MELHORES RESULTADOS DAS CONDIÇÕES EMPREGADAS NA SFE E FENÓLICOS
Além da alta heterogeneidade dos fenólicos, existe uma alta correlação entre as diversas condições e combinações a serem empregadas na SFE e sua variável resposta. Desta maneira, na Figura 2, podem ser observadas as combinações desses fatores que obtiveram os melhores resultados em relação aos fenólicos totais e atividade antioxidante.
Como pode ser observado (Figura 2) quando usado sementes como matéria prima para a extração, o uso de cossolvente foi dispensado (8, 41-43), talvez por apresentarem menos substâncias apolares e a introdução de modificadores não seja relevante.
Em relação ao uso de cossolventes, todos os artigos que analisaram a eficiência entre o etanol puro e combinações entre etanol e água (EtOH+H2O) demostraram melhor eficiência entre o uso combinado (14,40,48).
A água apresenta maior polaridade do que o etanol, dessa forma, combinações entre esses dois cossolventes tem maior polaridade do que o etanol isolado e menor do que a água isolada. No entanto, a água utilizada em maiores quantidade pode gelificar a matéria prima que possuir fibras solúveis na sua composição por essas razões o uso combinado pode aumentar a extração dos biocompostos polares e de maior atividade antioxidante sem comprometer a matéria-prima (14).
Vazões acima de 30 MPa (14, 44-45) mostraram não serem relevantes para a resposta do processo, sobressaindo-se então faixas de até 30 MPa como melhores resultados para o processo de extração em questão. As matérias-primas ricas em antocianinas (pigmentos de cor vermelho vivo ao violeta/azul) demostraram que pressões mais brandas (14- 20 MPa) conseguem exibir bons resultados.
CONCLUSÕES
Foi possível observar que na SFE para fenólicos existem algumas dificuldades a serem enfrentadas. O fato de os compostos apresentarem sensibilidade a temperatura pode limitar a extração, não sendo então, recomendado temperaturas acima de 60 °C. Em relação à pressão, vazões acima de 30 MPa não apresentaram relevância nos resultados das extrações.

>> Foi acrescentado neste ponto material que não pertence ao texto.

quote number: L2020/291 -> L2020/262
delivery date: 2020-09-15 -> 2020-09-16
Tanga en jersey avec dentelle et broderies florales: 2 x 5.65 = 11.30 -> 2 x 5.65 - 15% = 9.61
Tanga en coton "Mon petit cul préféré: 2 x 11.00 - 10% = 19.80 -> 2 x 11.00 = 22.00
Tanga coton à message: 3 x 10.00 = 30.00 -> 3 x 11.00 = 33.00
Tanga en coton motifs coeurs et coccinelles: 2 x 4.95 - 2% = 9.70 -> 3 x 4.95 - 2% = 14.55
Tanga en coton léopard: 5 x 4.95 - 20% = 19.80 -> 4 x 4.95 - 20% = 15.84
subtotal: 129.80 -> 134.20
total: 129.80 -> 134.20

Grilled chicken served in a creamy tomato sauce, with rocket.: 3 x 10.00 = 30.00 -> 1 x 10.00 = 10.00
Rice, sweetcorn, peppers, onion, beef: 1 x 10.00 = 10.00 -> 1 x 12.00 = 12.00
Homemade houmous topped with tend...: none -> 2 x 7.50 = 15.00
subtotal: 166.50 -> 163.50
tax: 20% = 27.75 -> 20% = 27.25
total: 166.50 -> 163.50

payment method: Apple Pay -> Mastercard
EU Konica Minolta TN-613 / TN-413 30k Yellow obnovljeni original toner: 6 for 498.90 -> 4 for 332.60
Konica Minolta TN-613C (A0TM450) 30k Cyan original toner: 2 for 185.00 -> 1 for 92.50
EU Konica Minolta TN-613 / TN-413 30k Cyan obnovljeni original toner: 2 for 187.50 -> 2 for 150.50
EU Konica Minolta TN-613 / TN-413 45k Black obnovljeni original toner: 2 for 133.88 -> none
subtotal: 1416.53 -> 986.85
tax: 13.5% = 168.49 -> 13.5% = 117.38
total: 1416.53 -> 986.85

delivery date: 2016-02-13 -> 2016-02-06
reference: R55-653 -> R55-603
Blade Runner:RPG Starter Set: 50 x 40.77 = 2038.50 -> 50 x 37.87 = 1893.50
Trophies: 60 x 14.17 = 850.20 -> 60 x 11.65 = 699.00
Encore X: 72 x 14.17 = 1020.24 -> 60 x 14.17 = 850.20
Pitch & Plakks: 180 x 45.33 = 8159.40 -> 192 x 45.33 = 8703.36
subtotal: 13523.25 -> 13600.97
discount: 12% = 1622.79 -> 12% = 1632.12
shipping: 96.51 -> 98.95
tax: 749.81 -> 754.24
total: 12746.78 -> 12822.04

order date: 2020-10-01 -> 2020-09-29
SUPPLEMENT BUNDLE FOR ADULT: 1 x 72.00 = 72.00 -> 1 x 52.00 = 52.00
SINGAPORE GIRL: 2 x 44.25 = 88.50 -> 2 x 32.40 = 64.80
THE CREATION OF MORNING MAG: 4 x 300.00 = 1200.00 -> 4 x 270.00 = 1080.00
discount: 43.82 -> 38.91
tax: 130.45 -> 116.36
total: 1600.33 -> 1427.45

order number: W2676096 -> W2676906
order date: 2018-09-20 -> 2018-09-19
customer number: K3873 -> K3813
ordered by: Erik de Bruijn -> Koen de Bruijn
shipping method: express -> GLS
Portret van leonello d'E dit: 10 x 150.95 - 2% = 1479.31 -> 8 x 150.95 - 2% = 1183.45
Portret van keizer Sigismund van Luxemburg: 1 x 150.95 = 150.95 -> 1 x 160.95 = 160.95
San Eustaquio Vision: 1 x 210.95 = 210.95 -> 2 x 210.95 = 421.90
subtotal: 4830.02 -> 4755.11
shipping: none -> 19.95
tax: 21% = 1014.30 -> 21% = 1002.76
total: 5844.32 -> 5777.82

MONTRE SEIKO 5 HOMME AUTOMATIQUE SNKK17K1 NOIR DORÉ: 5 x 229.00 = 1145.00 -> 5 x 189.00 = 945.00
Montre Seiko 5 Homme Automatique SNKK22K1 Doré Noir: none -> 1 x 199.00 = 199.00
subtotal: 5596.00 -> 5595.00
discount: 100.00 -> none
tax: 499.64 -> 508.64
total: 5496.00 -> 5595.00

Por serem compostos polares, o uso de cossolventes é necessário na maioria dos casos, no entanto, foi apontado que o uso de cossolvente talvez possa ser dispensado quando for usado sementes como matéria-prima. Outro fator importante a ser destacado, é que o uso de cossolvente combinados (água e etanol) apresentaram melhores resultados quando comparado ao cossolvente puro.
Diante da grande diversidade das fontes e do tipo de compostos fenólicos alvo, fica evidente que para que o processo de extração seja eficiente é importante planejar, estudar e testar os parâmetros a serem utilizados, pois os fatores temperatura, pressão, vazão, uso de cossolvente ou não, podem ser interdependentes, razão pela qual é imprescindível analisar cada caso particular.